The ACCC alleges that HealthEngine provided the personal information of over 135,000 patients across a four year period to private health insurance brokers in return for a fee without prior adequate disclosure of this to the relevant patients. The personal information disclosed included patient’s names, email addresses, phone numbers, and date of birth.
The ACCC alleges that patients were not adequately informed that their personal information would be disclosed to third parties in return for a fee, and alleges that those patients whose personal information was disclosed to the third party insurance brokers were ultimately misled into believing that their personal information would remain secure and only held by HealthEngine.
Following on from the ACCC’s heavy involvement in the Consumer Data Right law and its recent Digital Platforms Inquiry Final Report, it is clear that one of the ACCC’s top priorities moving forward is the importance of consumers being able to make fully informed choices concerning the handling of their personal information by different businesses in Australia.

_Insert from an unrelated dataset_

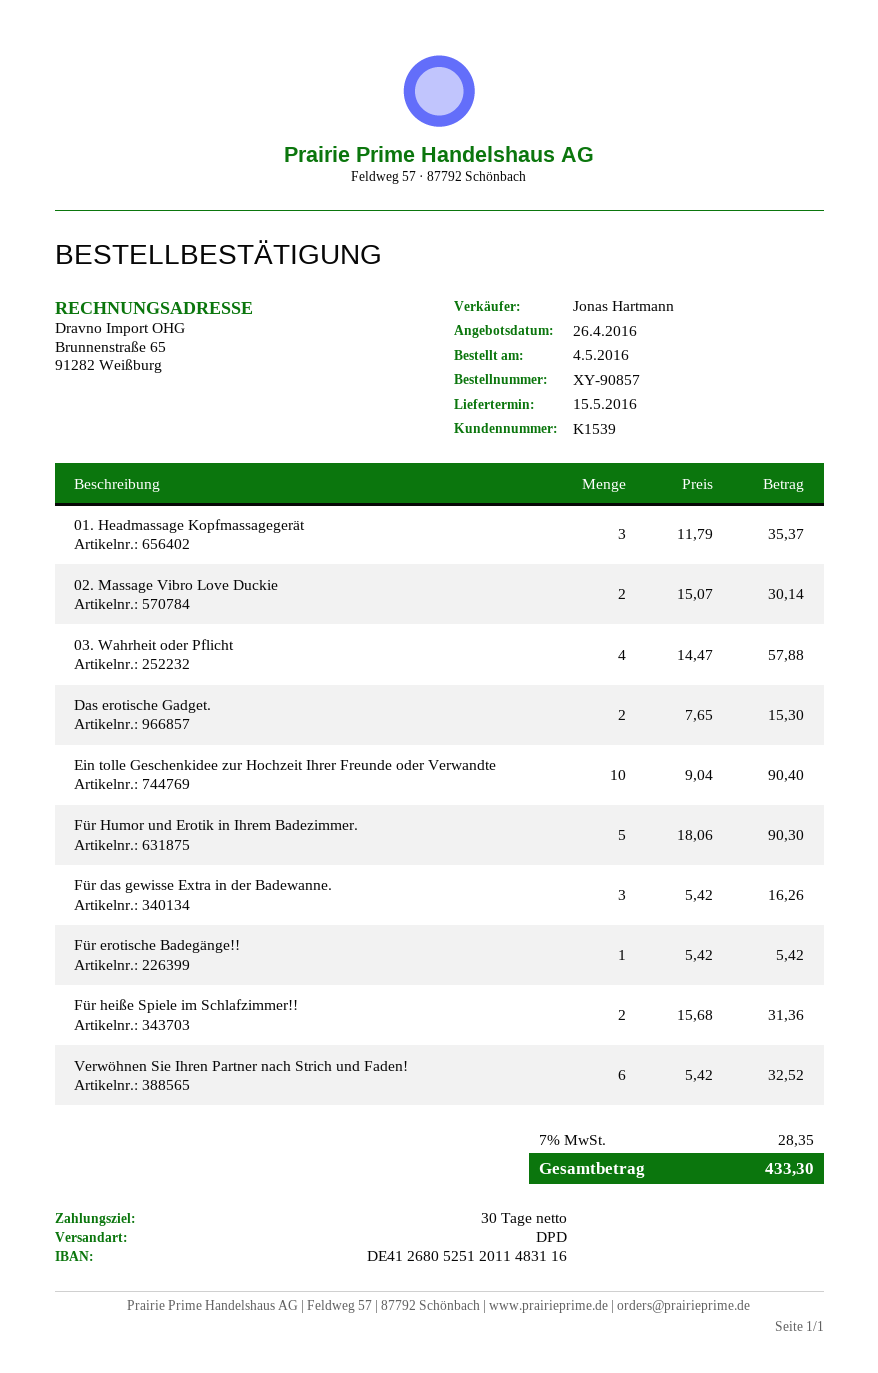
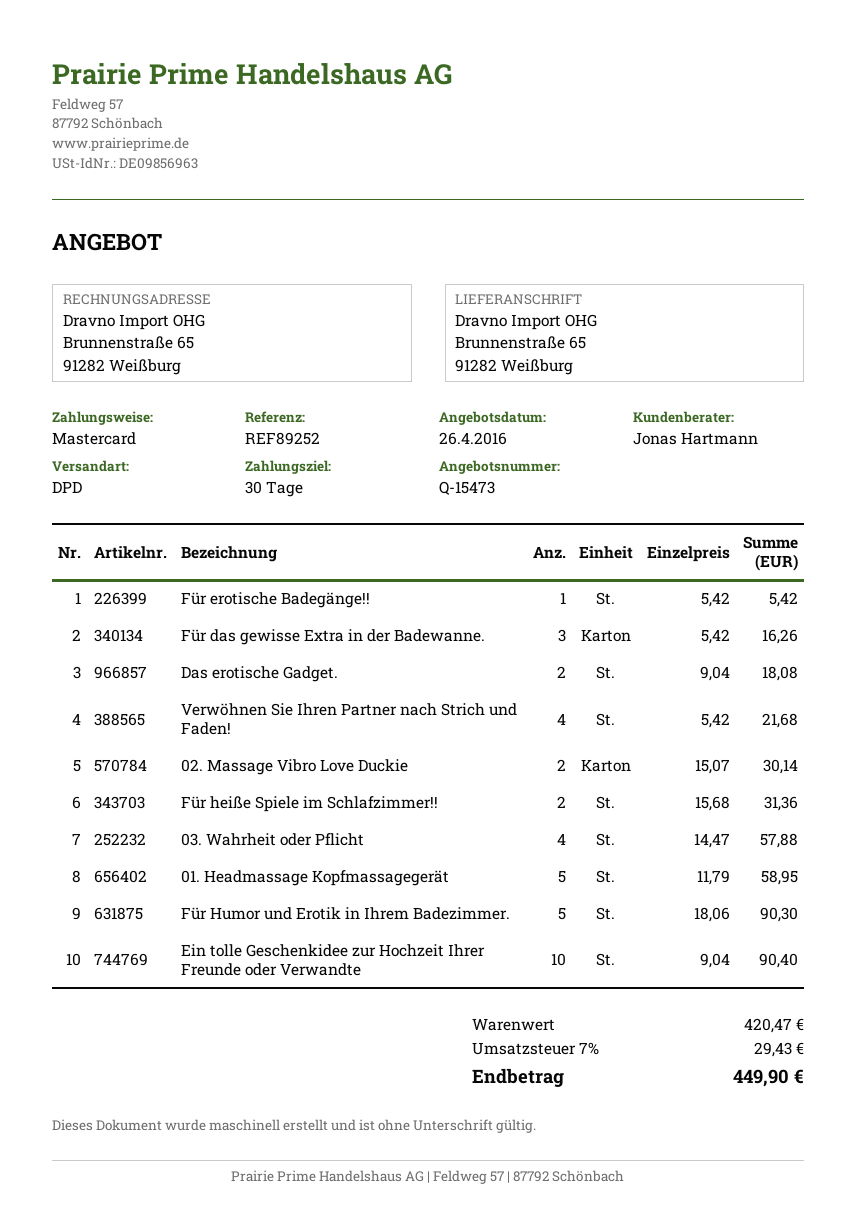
01. Headmassage Kopfmassagegerät: 3 x 11.79 = 35.37 -> 5 x 11.79 = 58.95
Das erotische Gadget.: 2 x 7.65 = 15.30 -> 2 x 9.04 = 18.08
Verwöhnen Sie Ihren Partner nach Strich und Faden!: 6 x 5.42 = 32.52 -> 4 x 5.42 = 21.68
tax: 7% = 28.35 -> 7% = 29.43
total: 433.30 -> 449.90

The ACCC has clearly expressed their desire to reform Australia’s data protections laws in its Digital Platforms Inquiry Final Report to ensure that consumers have more informed choice over the handling and disclosure of their personal information by businesses:
- “The ACCC notes that, since the Privacy Act was passed 30 years ago, the Internet and digitalisation have radically altered the ways in which businesses and consumers interact and exchange personal information. Numerous amendments have been made to the Privacy Act, but these incremental changes may not be sufficient to address the volume and significance of privacy and data protection issues proliferating in the digital economy. The data practices of digital platforms considered in this chapter demonstrate some significant gaps in Australian privacy laws.” (page 437)

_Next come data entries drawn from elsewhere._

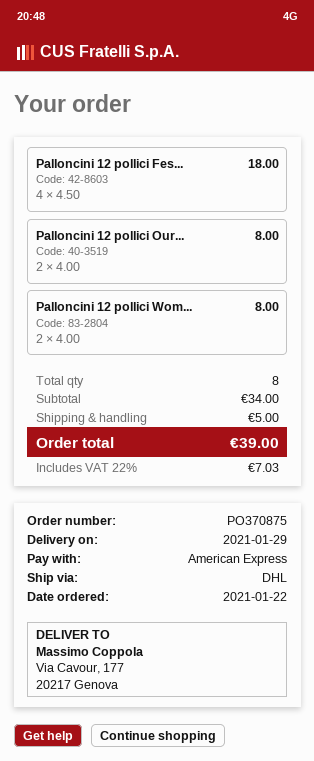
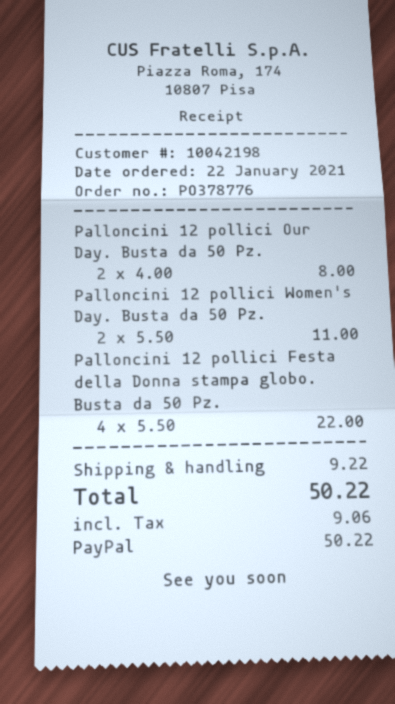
order number: PO370875 -> PO378776
payment method: American Express -> PayPal
Palloncini 12 pollici Fes...: 4 x 4.50 = 18.00 -> 4 x 5.50 = 22.00
Palloncini 12 pollici Wom...: 2 x 4.00 = 8.00 -> 2 x 5.50 = 11.00
shipping: 5.00 -> 9.22
tax: 7.03 -> 9.06
total: 39.00 -> 50.22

For the ACCC, the handling and disclosure of personal information is not limited to the Privacy Act 1988 (Cth) (Privacy Act). The ACCC considers that there are wider consumer welfare issues arising from the increased collection and use of consumers’ personal information. As a result, in addition to the recommendations to strengthen consent and notification requirements under the Privacy Act, the recommendations in the Digital Platforms Inquiry Final Report also include proposed amendments to the Australian Consumer Law.
To read more on the Digital Platforms Inquiry Final Report, click here.
The ACCC’s position on the collection and use of personal information is consistent with views of the Federal Communications Commission in the USA which has for decades taken action to enforce representations made in relation to the collection and use of customer information as a component of consumer protection regulation.
In addition to the obligations under the Privacy Act concerning the appropriate collection, use, storage and disclosure of personal information, the case against Health Engine and the Digital Platforms Inquiry Final Report demonstrate that businesses must be conscious of the fact that the ACCC considers that businesses operating in Australia will fall foul of the Australian Consumer Law if they are not transparent as to how they collect and use consumers’ personal data.
To ensure that consumers are adequately informed of the handling and use of their personal information, businesses should ensure that they have adequate privacy policies in place which are not overly complex, long, vague or difficult to navigate.